▶ _Exercise prompt_: Your answer should be the exact lines of the data below from the one containing "color: #404040 ->" through the one containing "align-items: flex-end ->"; please include nothing else.

Records shown: Begin

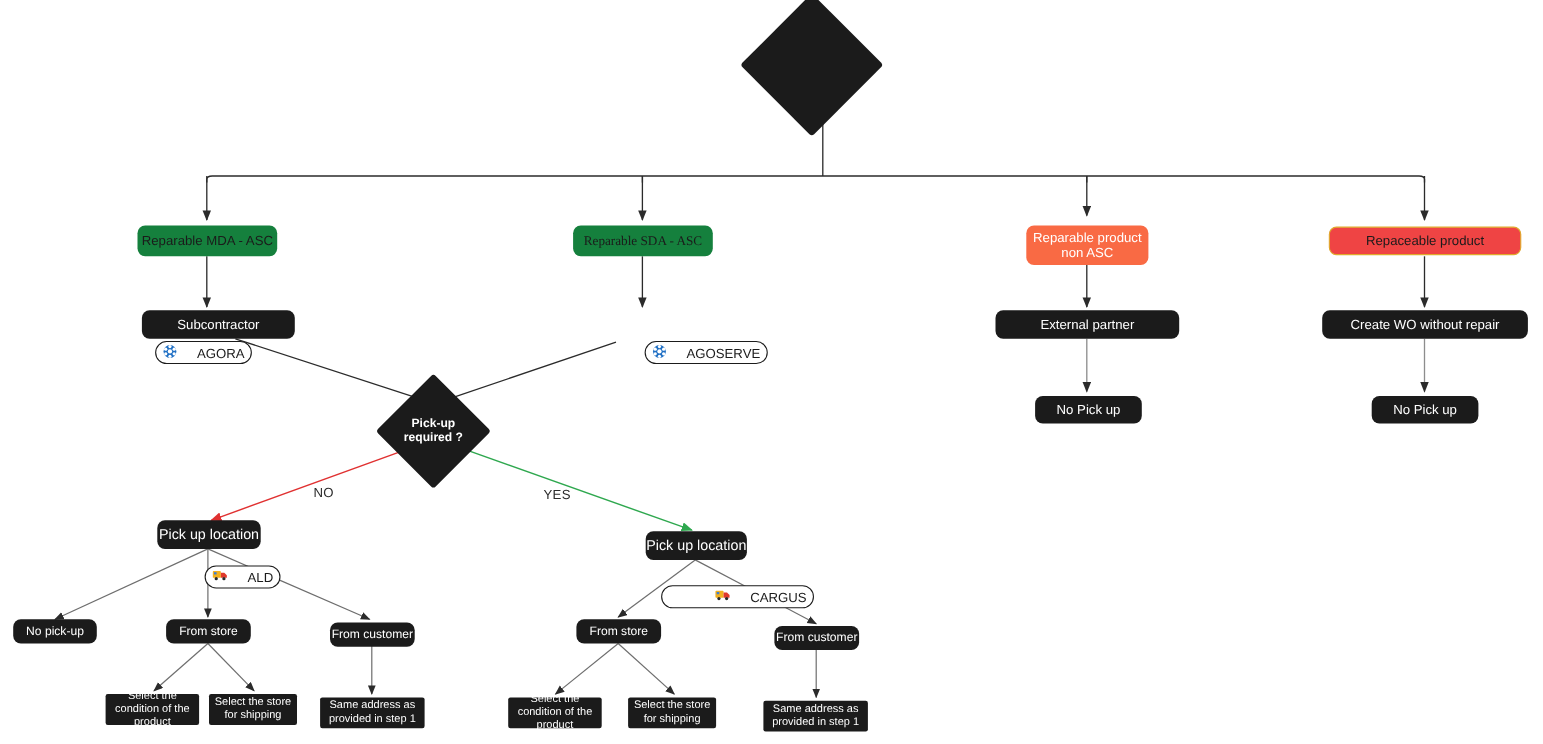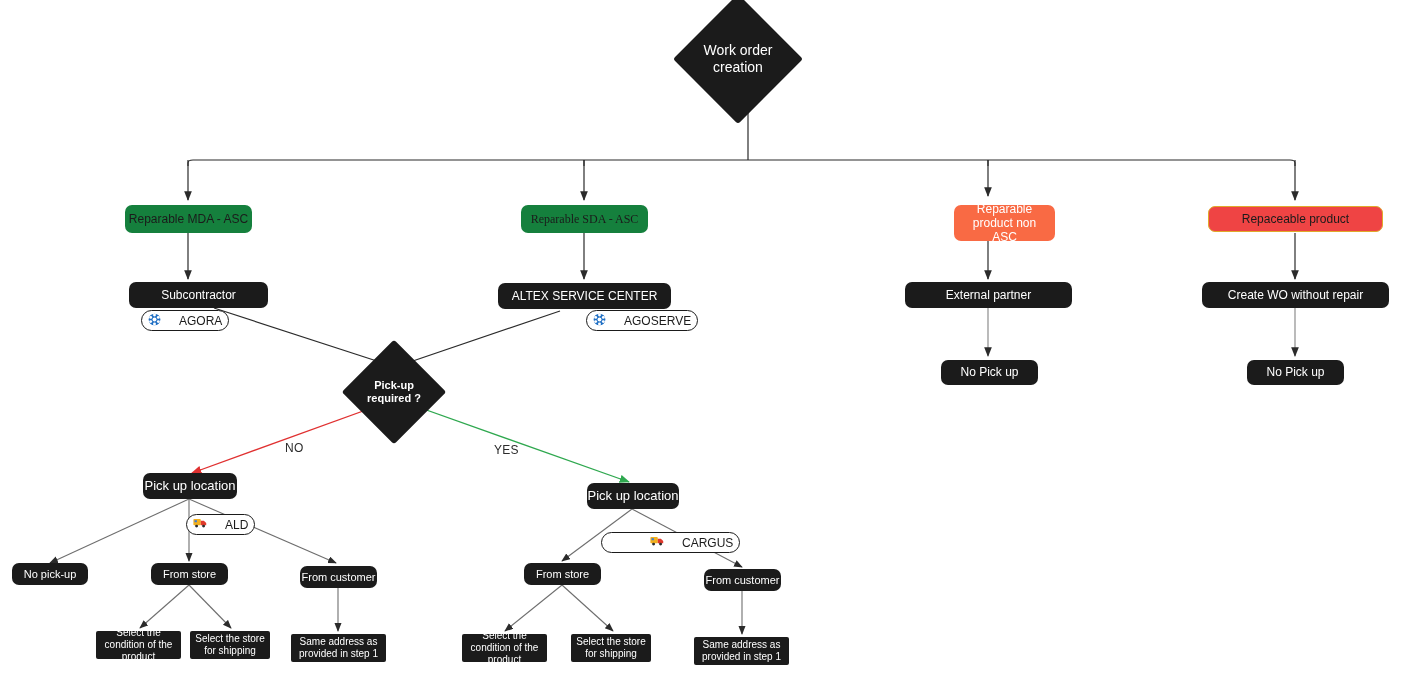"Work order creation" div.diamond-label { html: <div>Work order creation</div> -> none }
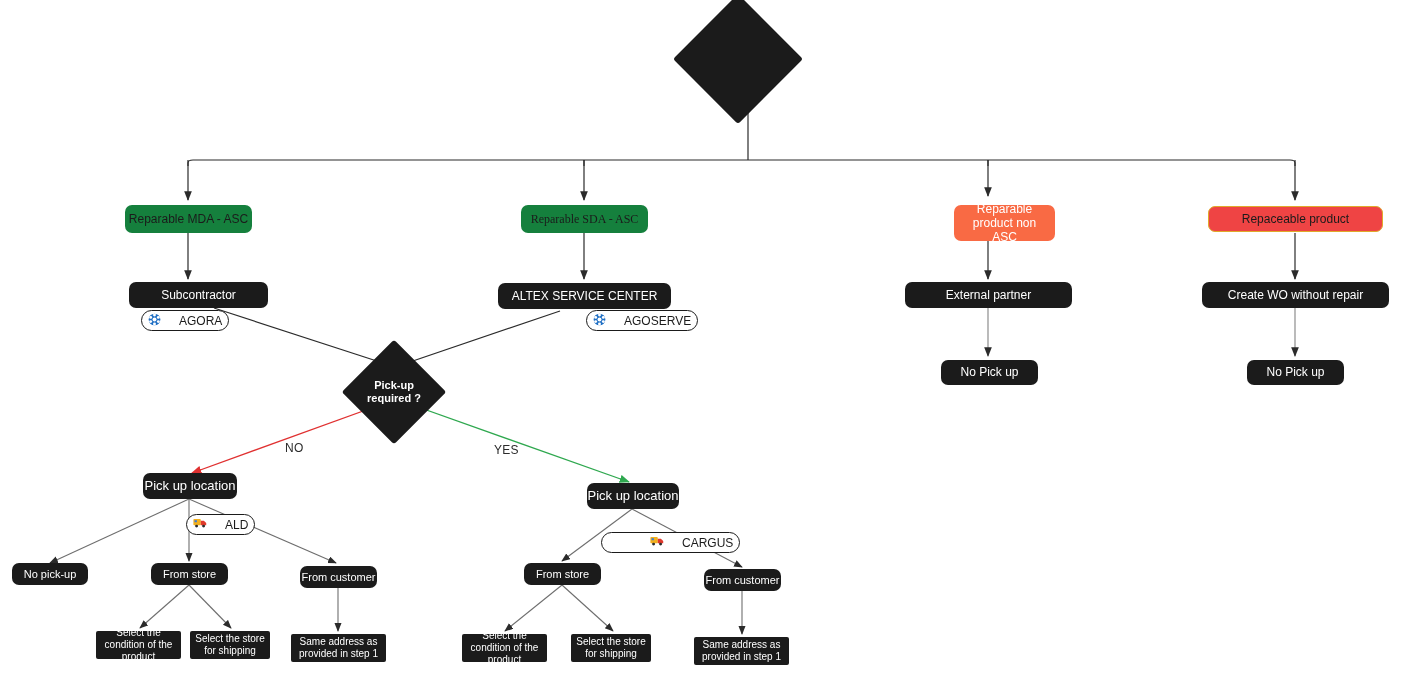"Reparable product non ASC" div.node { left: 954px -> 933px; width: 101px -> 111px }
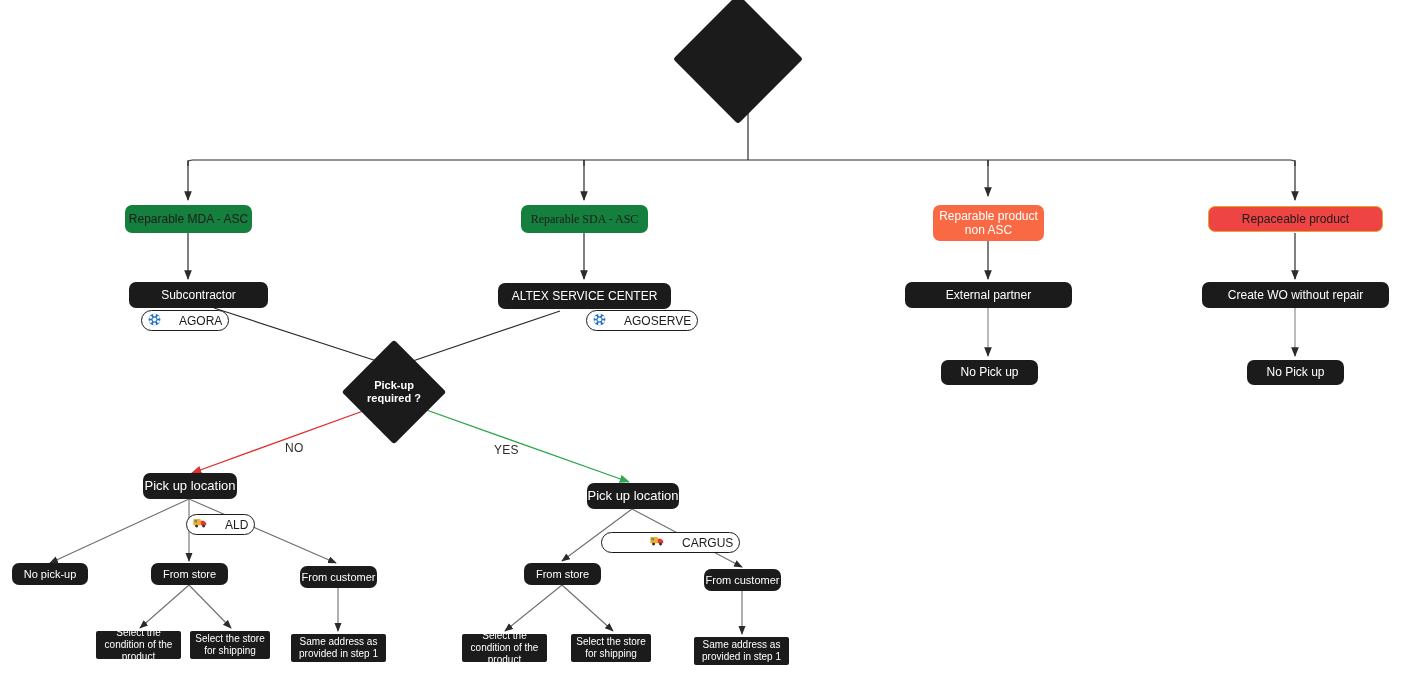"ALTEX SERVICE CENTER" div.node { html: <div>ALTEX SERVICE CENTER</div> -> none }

Records shown: End
Records shown: Begin

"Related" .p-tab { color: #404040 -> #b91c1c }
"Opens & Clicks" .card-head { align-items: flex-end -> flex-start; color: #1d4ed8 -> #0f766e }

Records shown: End
Records shown: Begin

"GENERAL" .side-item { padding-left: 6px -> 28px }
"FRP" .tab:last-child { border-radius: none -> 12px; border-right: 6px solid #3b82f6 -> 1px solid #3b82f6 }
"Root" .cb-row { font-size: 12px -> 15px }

Records shown: End

▶ _Solution to this problem_:
"Related" .p-tab { color: #404040 -> #b91c1c }
"Opens & Clicks" .card-head { align-items: flex-end -> flex-start; color: #1d4ed8 -> #0f766e }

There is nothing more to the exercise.